I am keenly aware of that in this moment; I know how very weary many of us are. And it is not just what’s happening all around us in this country and our world, but also what’s happening in our beloved church. Many of our local congregations and Conferences are experiencing their own very real struggles, our numbers in many places dwindling and our exhaustion growing. The question for the Church now is nevertheless as it has always been: how can we be faithful? What is God’s call upon us in this particular season? How then shall we witness?
The answers to these fundamental questions of discipleship are for all of us to discern together in the United Church of Christ. Tonight, I want to share with you very briefly just 3 things emerging from my own discernment, three convictions I’m carrying as I come before you in this General Synod.

Conviction #1: Authentic partnerships and genuine relationship are essential to our future and to our faith.

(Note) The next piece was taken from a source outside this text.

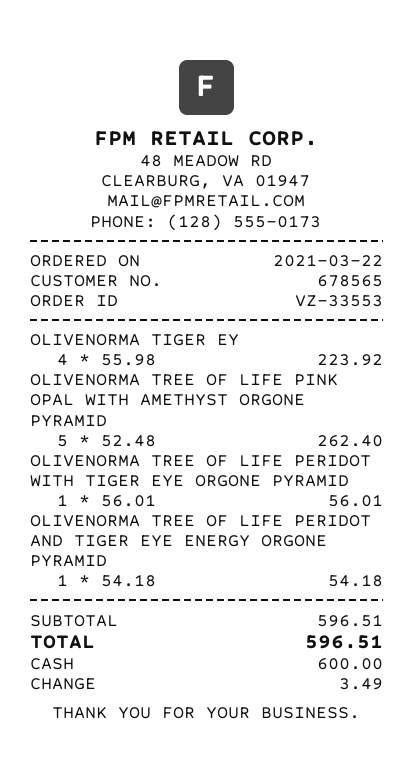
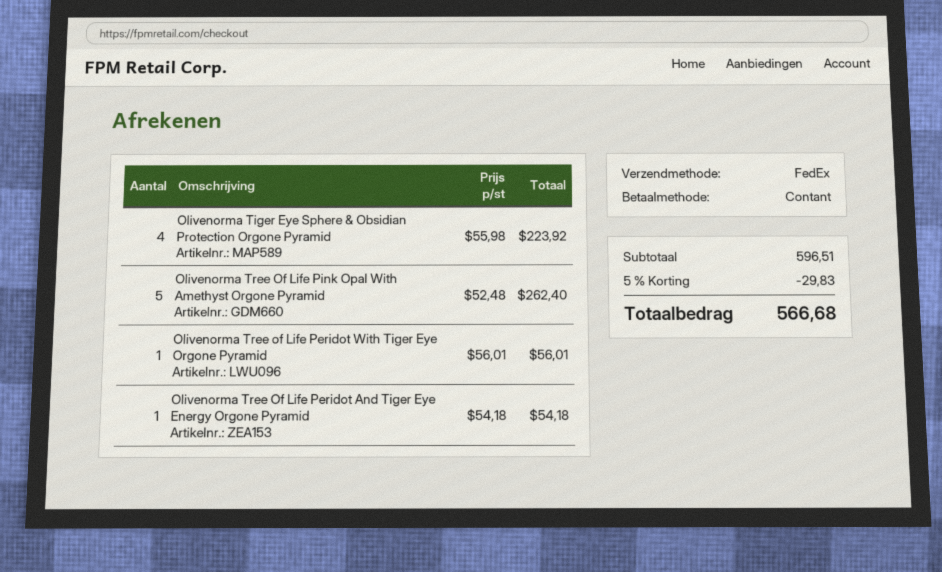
discount: none -> 5% = 29.83
total: 596.51 -> 566.68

Our Global Ministries provides a case in point. For nearly 30 years, we have formally partnered with the Christian Church (Disciples of Christ) to do our global work, a collaboration that remains unique in the ecumenical world. Global Ministries is itself a model of partnership and partnership is central to everything we do as we accompany 250 partners in nearly 90 countries. As we strive to continually untangle ourselves from old colonial models of mission, we commit to nurturing relationships steeped in an honoring of mutual wisdom and gifts. We recognize our faith journeys are intertwined, that each partner has an experience of faith that can deepen our own, that we need each other. These partnerships require steady attention and nurturing, a willingness to draw near to one another in times of trial and rejoicing & to speak truth to one another in love. In this moment when our own government talks about turning Gaza into the Middle East Riviera and makes plans for Ukraine without Ukraine’s involvement, when we’re abandoning so much of our positive engagement in the world in favor of a hardened America-first, imperialistic world view, building global relationships of mutual care and respect is a counter-cultural imperative.

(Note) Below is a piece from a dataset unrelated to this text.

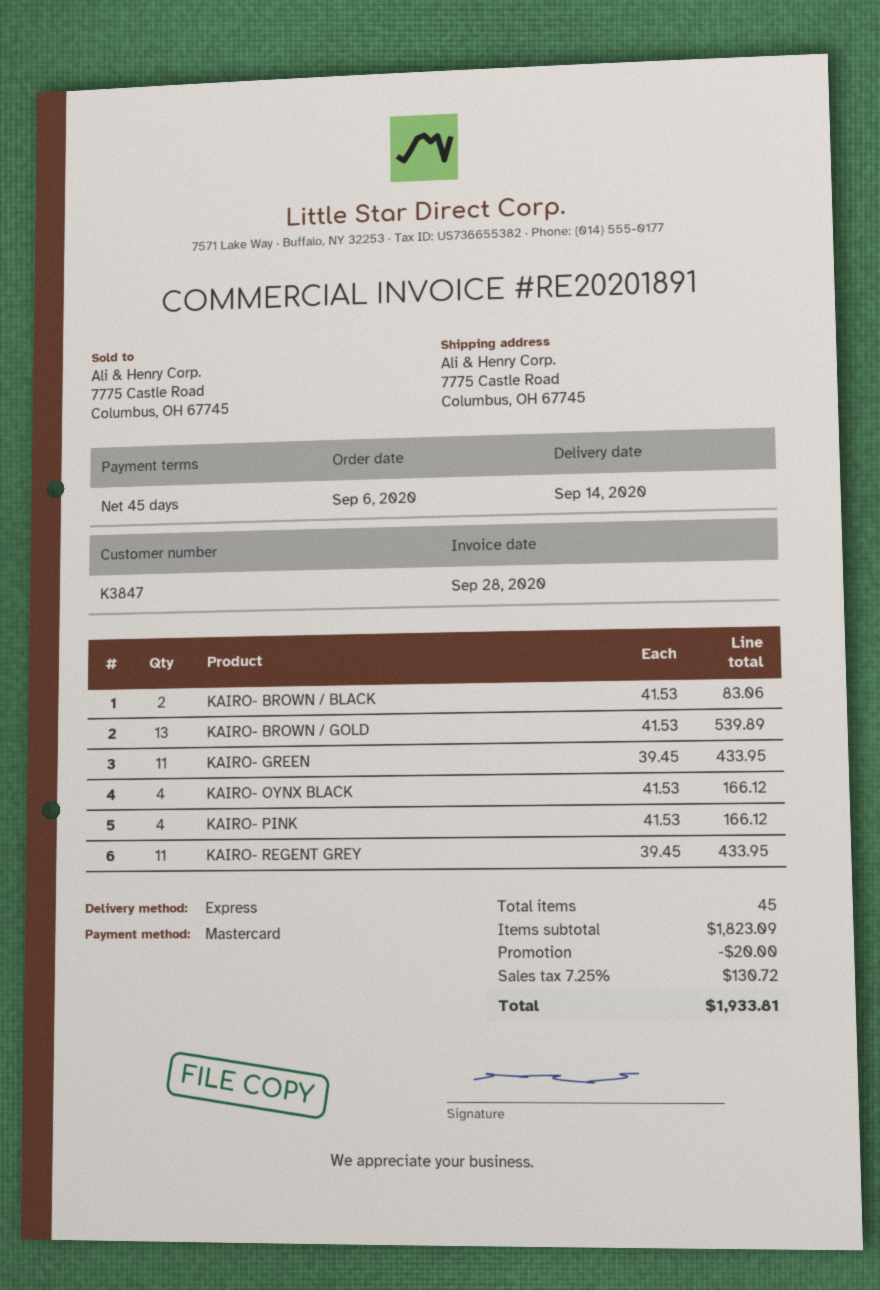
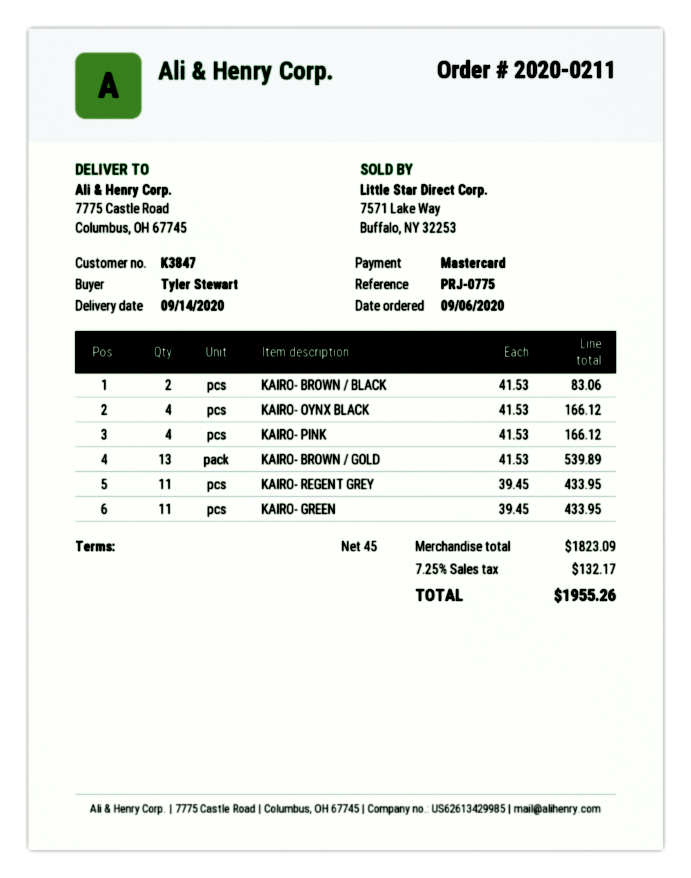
discount: 20.00 -> none
tax: 7.25% = 130.72 -> 7.25% = 132.17
total: 1933.81 -> 1955.26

It’s an imperative the whole of the Church would do well to embrace, not only on a global scale but in every setting. Jesus’ own example taught us that relationships are the heart of it all, that meeting one another with love and mercy and a generosity of spirit is what’s required. Jesus routinely got close to others’ pain, made space for hard truths and anxious fears. Church, this is our calling still: to dive deeply into relationships, to trust and nurture the covenant we claim binds us in the United Church of Christ. We need to extend more grace than gripes, honor the diverse wisdom and experiences each part of the Church offers, practice some genuine humility, and recognize just how much we truly need one another. The authenticity of our relationships, and the extent to which we’re willing to truly be partners in Christ’s service (as one of our favorite hymns rings out), is a critical factor in our ability to fully and faithfully meet this moment.
Conviction #2: The prophetic and the pastoral are bound up together. Neither by itself is sufficient.
I learned as a local church pastor and as a Conference Minister, that once people trusted that I would be at their side when they were in pain, they’d also trust me to speak prophetically when moved to do so by others’ pain. I learned it while at Back Bay Mission, where our steady work to feed the hungry and house those experiencing homelessness and give help to those struggling to get by informed our advocacy and gave credibility to our community organizing. And it has been driven home to me all over again when visiting our global partners during this last year-and-a-half: the pastoral and the prophetic are both gifts we desperately need in this moment.
It has been one of the biggest surprises for me thus far in this work, that often the first and most important thing I can offer our global partners is pastoral presence, a willingness to be silent and hear their story. When Global Relations Minister Peter Makari and I visited our partners in Palestine & Israel last summer that became so very clear. It was as if our partners and others we encountered had been holding their breath until that moment when someone would come and sit with them, listen to them, and hold space for their wrenching grief. During several of those visits I asked our partners what they needed most from us. “Just this,” one person replied, “sitting and talking together.” “Be with us, hear us,” said another. “We don’t need your help. We need your solidarity.” “Advocacy,” one more added. “Use your platform to make change. You are here. You are our witnesses. You see us. Now be our ambassadors.” You can hear it in their testimony, can’t you? The pastoral and the prophetic are bound up in one seamless garment of witness and discipleship.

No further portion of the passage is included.